- _Task to carry out_
The required result is every line of the records that includes "subjects".

- _Extracted records_
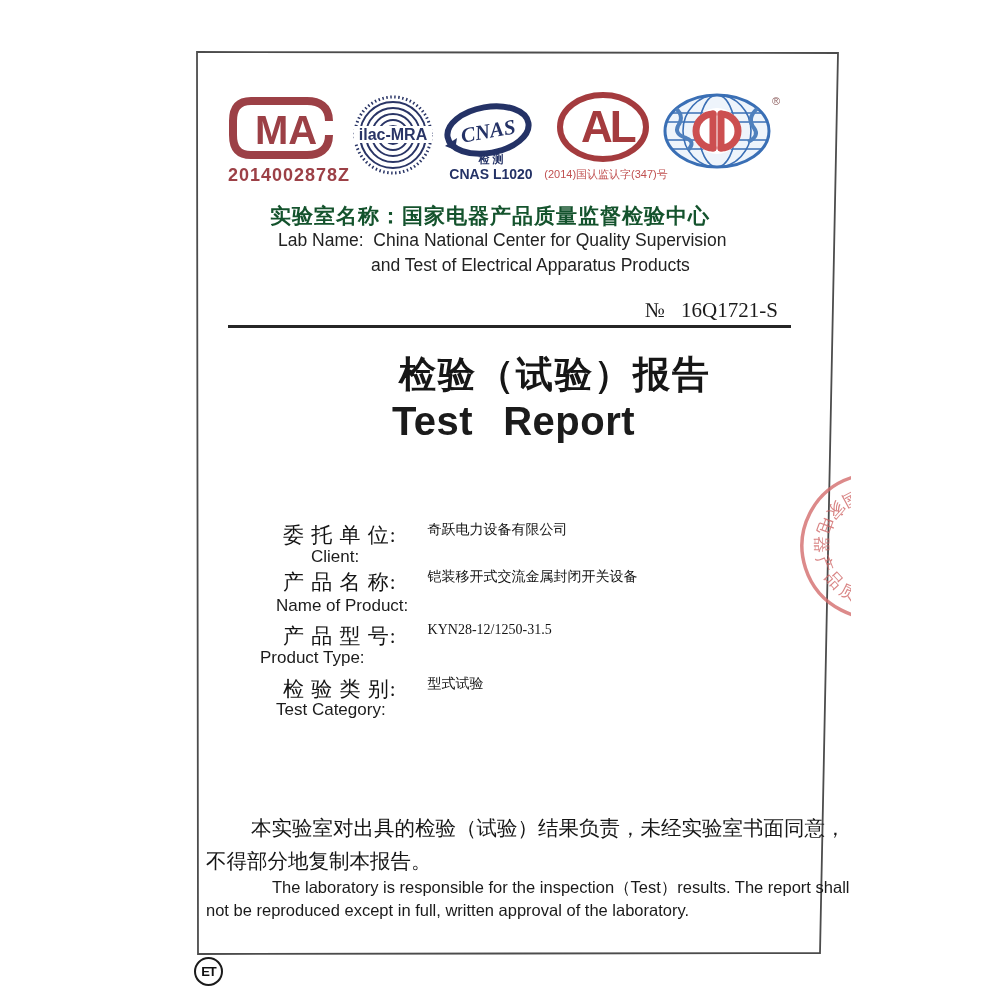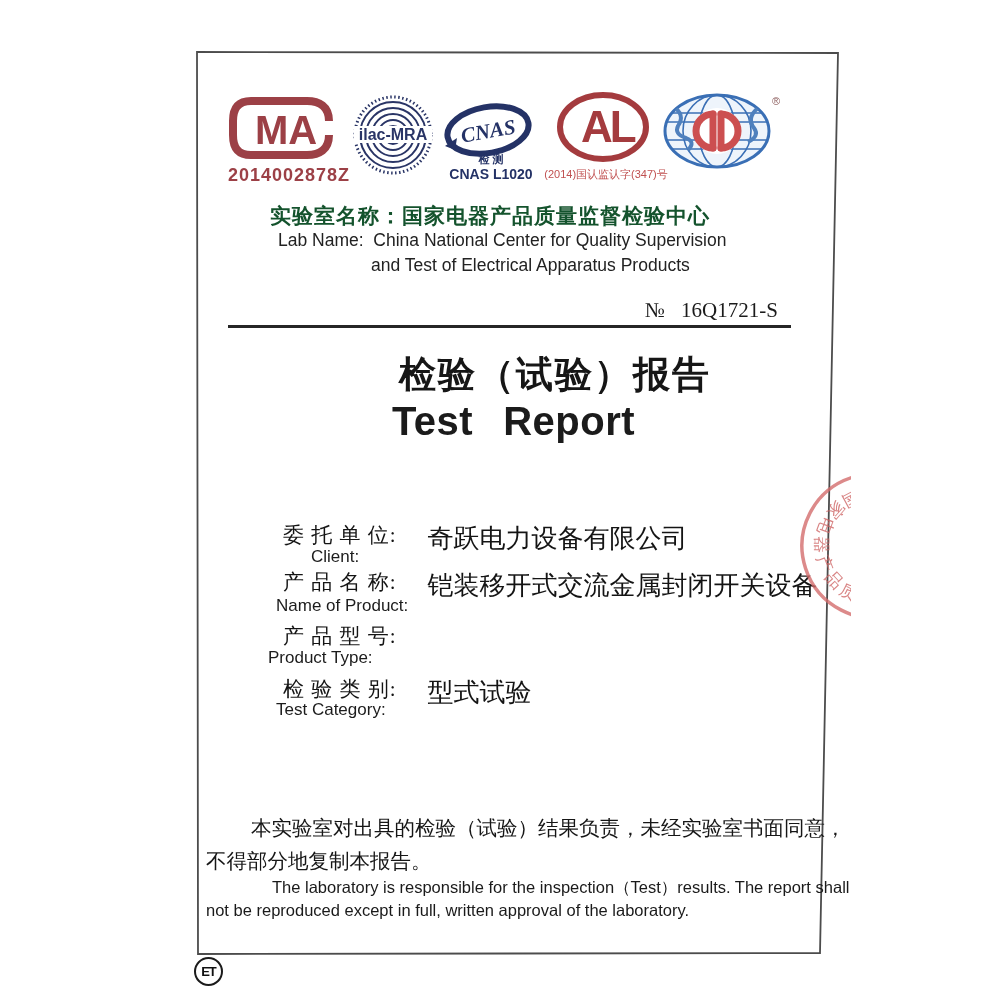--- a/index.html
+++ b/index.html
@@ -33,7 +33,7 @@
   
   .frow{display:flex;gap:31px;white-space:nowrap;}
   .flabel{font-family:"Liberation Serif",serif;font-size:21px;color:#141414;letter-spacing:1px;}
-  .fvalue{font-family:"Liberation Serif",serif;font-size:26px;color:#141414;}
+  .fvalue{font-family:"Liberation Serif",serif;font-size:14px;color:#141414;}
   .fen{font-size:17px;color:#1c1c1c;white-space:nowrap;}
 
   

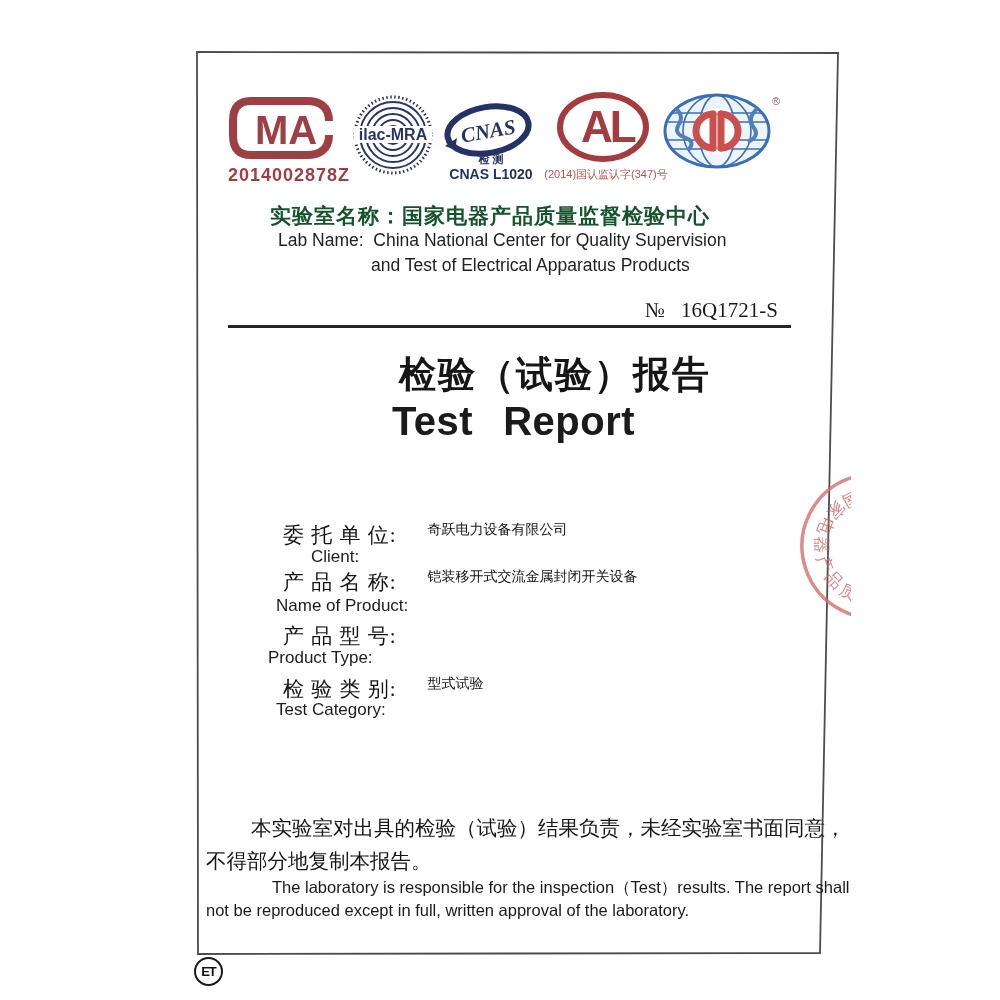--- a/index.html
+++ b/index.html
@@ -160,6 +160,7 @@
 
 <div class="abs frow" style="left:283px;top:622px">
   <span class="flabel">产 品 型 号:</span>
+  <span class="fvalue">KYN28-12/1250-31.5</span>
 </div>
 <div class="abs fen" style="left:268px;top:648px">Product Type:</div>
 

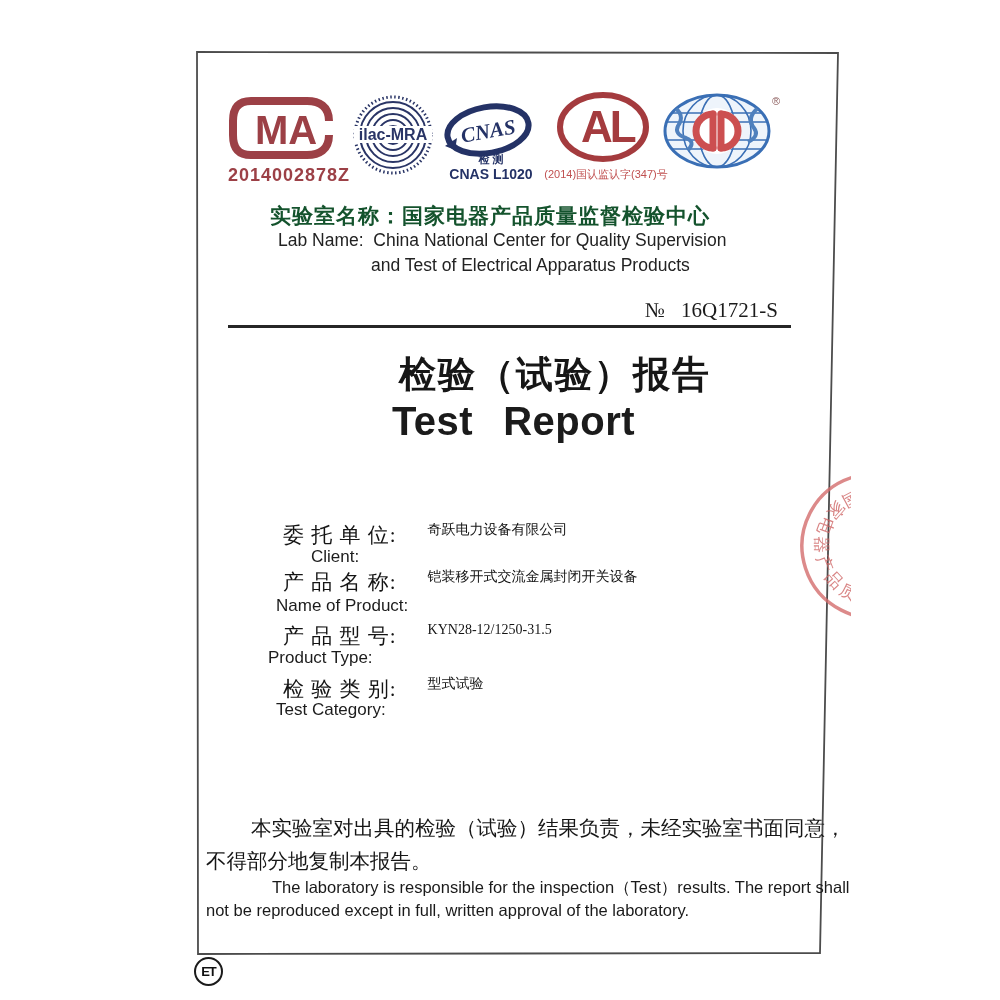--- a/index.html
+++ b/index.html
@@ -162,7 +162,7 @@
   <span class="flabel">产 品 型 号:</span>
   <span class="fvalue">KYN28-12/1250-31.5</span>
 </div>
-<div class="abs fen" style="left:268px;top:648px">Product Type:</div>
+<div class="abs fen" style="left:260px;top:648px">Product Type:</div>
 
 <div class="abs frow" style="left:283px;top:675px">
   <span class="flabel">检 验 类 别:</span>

==

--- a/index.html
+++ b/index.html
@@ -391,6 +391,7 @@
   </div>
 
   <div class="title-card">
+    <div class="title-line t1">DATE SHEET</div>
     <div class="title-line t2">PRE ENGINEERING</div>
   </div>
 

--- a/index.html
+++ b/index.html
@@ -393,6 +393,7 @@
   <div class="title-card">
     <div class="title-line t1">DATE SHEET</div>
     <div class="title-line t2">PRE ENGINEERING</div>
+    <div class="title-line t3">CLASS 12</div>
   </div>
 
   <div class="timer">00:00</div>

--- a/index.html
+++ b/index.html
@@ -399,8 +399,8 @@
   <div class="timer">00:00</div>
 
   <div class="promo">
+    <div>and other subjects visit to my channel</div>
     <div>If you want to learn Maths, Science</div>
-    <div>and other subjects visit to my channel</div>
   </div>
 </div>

- _Exercise result_
+    <div>and other subjects visit to my channel</div>
-    <div>and other subjects visit to my channel</div>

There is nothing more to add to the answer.